Mit der Festlegung der zugelassenen Hilfsmittel wird kein Austauschverhältnis zwischen dem Beklagten und dem Verlag, dessen Gesetzessammlung als Hilfsmittel zugelassen ist, geschaffen. Das Landesjustizprüfungsamt ist nicht als Auftraggeberin zu verstehen und kann nicht rechtsverbindlich und einklagbar die weitere Zurverfügungstellung der Gesetzessammlungen am Markt für die Prüfungskandidaten vom Verlag verlangen. Es überträgt den Verlagen nicht etwa die Aufgabe der Herstellung und Bereitstellung entsprechender Gesetzessammlungen, sondern greift schlicht auf die am Markt zu findenden Gesetzessammlungen zurück. Bei der streitgegenständlichen Zulassungsentscheidung regeln die einschlägigen Vorschriften nicht das Verhältnis zwischen den Verlagen und der staatlichen Stelle, sondern beschränken sich auf die Ordnung des Prüfungswesens. Die Befriedigung eines unmittelbaren wirtschaftlichen Interesses des Prüfungsamtes durch die Entscheidung über die Zulassung der Hilfsmittel ist nicht ersichtlich. Schließlich kann in der Zulassung als Hilfsmittel für die juristischen Staatsprüfungen auch keine entgeltliche Erlaubnis gesehen werden, die zur Ausübung einer bestimmten wirtschaftlichen Tätigkeit berechtigen. Für die Aufnahme in die Liste der zugelassenen Hilfsmittel muss der entsprechende Verlag keine Gegenleistung erbringen, insbesondere erhält das Justizprüfungsamt auch nicht etwa das Recht zur kommerziellen Nutzung oder Verwertung der Gesetzestexte. Zudem ist es allen Verlagen möglich, Gesetzessammlungen am Markt anzubieten, unabhängig von der Aufnahme in die Liste zugelassener Hilfsmittel.

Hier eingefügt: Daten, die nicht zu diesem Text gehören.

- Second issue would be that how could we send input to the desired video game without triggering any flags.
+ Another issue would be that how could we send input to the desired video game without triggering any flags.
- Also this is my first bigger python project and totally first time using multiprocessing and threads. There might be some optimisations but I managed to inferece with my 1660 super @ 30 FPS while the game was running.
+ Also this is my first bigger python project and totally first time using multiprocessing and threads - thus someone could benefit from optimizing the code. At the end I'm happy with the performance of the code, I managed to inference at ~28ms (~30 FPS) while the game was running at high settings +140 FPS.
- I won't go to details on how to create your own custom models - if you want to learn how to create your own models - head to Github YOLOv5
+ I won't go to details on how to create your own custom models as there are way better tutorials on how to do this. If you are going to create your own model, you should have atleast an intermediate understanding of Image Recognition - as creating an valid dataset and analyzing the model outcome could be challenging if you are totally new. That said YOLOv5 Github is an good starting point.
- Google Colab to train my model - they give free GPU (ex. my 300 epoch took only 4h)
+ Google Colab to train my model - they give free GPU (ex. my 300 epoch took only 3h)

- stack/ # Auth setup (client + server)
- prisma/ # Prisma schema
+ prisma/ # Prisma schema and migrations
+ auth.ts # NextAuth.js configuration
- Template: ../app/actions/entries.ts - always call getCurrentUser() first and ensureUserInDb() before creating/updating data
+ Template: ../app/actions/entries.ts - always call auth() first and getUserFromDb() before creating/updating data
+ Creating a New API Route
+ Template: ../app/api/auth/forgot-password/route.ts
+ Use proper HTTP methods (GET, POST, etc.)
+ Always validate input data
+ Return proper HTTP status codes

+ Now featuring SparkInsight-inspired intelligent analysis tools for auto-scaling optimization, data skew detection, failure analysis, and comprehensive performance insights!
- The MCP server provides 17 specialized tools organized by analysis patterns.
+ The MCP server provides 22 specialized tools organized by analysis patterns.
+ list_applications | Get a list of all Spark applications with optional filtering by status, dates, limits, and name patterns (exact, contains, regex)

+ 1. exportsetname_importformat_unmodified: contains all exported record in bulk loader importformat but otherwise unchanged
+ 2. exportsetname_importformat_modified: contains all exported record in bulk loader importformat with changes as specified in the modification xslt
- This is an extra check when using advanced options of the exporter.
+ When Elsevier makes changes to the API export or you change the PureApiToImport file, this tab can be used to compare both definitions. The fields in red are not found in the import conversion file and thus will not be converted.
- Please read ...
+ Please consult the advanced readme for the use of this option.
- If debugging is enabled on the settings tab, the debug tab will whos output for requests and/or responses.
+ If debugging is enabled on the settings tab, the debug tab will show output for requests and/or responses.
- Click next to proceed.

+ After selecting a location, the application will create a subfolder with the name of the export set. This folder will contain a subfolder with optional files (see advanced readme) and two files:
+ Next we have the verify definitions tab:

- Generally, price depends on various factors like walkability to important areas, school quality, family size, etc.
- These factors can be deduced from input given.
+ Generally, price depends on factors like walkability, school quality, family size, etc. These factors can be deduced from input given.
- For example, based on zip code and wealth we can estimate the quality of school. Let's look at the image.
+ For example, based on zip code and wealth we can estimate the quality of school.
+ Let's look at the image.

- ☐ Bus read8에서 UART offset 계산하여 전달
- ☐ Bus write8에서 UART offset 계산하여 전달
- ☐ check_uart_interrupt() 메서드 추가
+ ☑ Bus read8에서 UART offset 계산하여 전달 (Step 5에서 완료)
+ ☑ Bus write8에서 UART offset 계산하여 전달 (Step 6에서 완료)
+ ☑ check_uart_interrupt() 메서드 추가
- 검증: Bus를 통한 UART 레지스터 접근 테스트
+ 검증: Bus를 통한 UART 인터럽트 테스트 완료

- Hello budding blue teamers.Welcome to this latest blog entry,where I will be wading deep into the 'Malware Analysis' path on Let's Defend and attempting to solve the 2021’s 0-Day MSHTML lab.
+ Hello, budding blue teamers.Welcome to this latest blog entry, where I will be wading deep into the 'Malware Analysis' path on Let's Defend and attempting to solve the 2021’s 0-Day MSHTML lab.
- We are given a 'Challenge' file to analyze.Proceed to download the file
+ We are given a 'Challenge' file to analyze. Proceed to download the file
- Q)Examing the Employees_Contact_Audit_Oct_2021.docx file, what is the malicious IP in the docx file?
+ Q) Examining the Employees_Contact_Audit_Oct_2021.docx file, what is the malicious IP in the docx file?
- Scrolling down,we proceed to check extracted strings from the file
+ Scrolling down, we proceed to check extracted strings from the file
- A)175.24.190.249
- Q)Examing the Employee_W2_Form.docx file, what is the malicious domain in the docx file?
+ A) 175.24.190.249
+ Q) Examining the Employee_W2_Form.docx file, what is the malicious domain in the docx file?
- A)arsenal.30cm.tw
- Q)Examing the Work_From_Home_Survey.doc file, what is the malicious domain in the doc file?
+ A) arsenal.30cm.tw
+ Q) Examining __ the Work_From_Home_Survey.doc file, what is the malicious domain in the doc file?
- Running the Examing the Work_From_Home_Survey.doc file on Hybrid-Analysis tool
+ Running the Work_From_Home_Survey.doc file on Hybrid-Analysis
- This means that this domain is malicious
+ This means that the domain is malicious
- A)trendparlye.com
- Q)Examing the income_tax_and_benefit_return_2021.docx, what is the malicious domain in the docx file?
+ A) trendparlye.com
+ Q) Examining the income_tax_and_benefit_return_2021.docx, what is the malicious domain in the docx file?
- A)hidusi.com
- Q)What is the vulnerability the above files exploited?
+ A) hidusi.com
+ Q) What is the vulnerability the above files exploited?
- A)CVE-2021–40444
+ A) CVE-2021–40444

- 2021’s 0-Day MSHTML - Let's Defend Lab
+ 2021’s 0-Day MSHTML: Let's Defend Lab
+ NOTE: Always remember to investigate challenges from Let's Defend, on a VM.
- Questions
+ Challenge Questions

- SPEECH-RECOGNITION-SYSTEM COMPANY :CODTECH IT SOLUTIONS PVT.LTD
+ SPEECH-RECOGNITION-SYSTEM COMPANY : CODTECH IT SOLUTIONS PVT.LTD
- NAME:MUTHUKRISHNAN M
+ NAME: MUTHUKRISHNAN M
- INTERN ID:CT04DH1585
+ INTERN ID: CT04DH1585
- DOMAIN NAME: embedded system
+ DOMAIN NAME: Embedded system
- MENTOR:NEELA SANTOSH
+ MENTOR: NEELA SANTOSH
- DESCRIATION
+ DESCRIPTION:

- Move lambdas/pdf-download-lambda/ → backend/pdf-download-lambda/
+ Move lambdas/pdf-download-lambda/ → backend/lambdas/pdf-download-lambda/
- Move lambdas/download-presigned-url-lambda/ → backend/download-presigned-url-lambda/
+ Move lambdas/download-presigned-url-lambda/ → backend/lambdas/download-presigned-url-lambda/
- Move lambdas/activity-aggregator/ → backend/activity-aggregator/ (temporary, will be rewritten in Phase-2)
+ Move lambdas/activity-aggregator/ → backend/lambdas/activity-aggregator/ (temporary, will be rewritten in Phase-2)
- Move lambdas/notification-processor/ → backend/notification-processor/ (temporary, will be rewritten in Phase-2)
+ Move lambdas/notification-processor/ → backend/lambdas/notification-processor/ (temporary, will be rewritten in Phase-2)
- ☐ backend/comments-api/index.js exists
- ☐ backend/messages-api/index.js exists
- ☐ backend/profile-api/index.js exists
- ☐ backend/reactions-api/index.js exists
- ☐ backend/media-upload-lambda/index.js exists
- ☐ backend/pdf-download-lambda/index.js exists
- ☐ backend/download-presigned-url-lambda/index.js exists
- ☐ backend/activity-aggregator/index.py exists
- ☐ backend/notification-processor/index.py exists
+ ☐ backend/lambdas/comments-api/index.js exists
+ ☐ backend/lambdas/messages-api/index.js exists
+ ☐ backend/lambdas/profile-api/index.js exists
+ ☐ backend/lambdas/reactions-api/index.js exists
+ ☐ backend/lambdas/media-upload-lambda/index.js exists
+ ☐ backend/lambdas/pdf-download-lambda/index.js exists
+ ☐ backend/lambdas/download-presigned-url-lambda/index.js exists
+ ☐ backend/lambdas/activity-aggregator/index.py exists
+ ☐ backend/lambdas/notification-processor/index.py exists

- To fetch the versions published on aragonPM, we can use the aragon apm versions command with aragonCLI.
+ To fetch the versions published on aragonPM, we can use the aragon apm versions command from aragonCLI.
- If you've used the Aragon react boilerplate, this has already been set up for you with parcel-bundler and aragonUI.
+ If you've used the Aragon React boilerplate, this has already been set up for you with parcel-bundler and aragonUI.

3. Ebenso ergibt sich ein Anspruch auf die Zulassung der Gesetzessammlungen als Hilfsmittel auch nicht aus unionsrechtlichem Wettbewerbsrecht. Ein Verstoß gegen Art. 106 Abs. 1 AEUV in Verbindung mit Art. 102 AEUV liegt nicht vor. Gemäß Art. 106 Abs. 1 AEUV werden die Mitgliedstaaten in Bezug auf öffentliche Unternehmen und auf Unternehmen, denen sie besondere oder ausschließliche Rechte gewähren, keine den Verträgen und insbesondere den Artikeln 18 und 101 bis 109 widersprechende Maßnahmen treffen oder beibehalten.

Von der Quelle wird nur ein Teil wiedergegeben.